▶ [What to do] A word-for-word transcript of the closing lines is required: from the one with "MIL MIL-T-9906C: 1" through the final line of the data.

═════ Entries shown

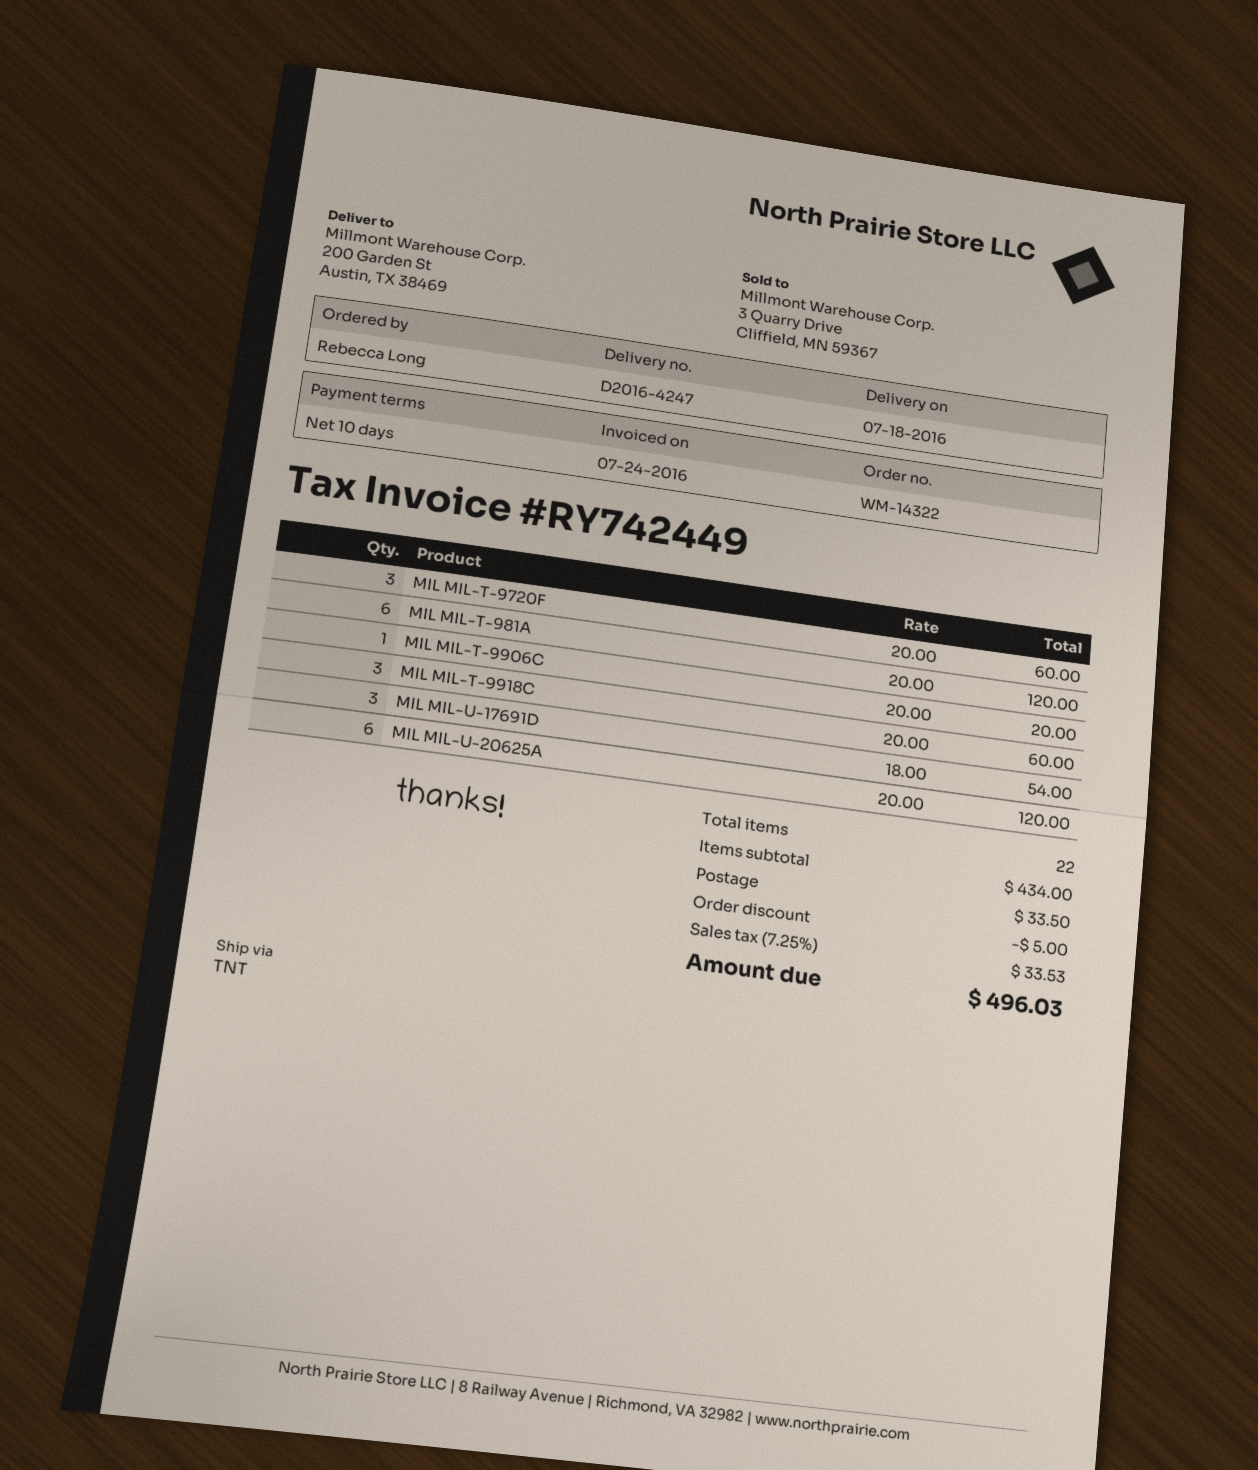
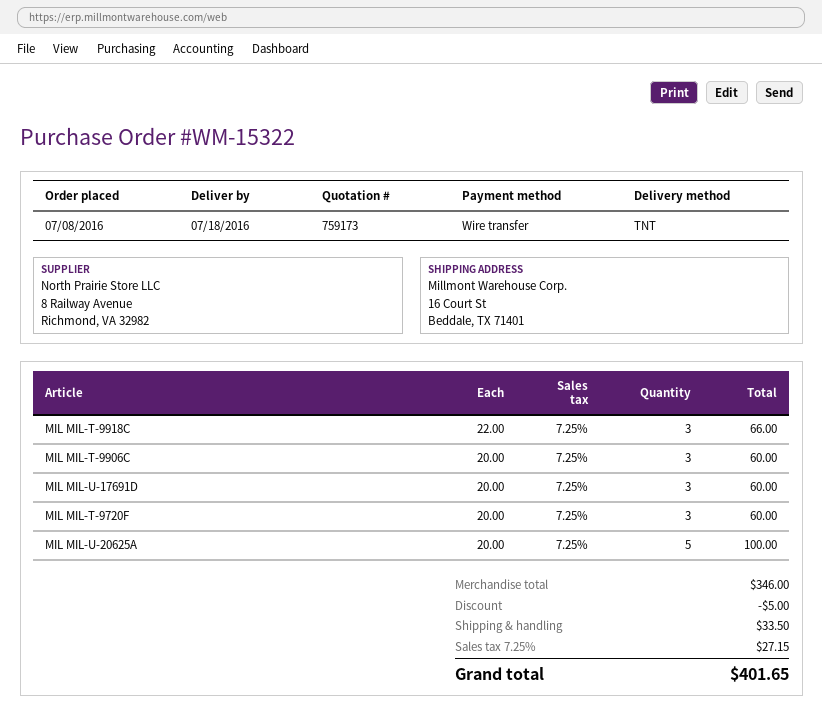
order number: WM-14322 -> WM-15322
ship to: 200 Garden St, Austin, TX 38469 -> 16 Court St, Beddale, TX 71401
MIL MIL-T-981A: 6 x 20.00 = 120.00 -> none
MIL MIL-T-9906C: 1 x 20.00 = 20.00 -> 3 x 20.00 = 60.00
MIL MIL-T-9918C: 3 x 20.00 = 60.00 -> 3 x 22.00 = 66.00
MIL MIL-U-17691D: 3 x 18.00 = 54.00 -> 3 x 20.00 = 60.00
MIL MIL-U-20625A: 6 x 20.00 = 120.00 -> 5 x 20.00 = 100.00
subtotal: 434.00 -> 346.00
tax: 7.25% = 33.53 -> 7.25% = 27.15
total: 496.03 -> 401.65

══════════

▶ [Result]
MIL MIL-T-9906C: 1 x 20.00 = 20.00 -> 3 x 20.00 = 60.00
MIL MIL-T-9918C: 3 x 20.00 = 60.00 -> 3 x 22.00 = 66.00
MIL MIL-U-17691D: 3 x 18.00 = 54.00 -> 3 x 20.00 = 60.00
MIL MIL-U-20625A: 6 x 20.00 = 120.00 -> 5 x 20.00 = 100.00
subtotal: 434.00 -> 346.00
tax: 7.25% = 33.53 -> 7.25% = 27.15
total: 496.03 -> 401.65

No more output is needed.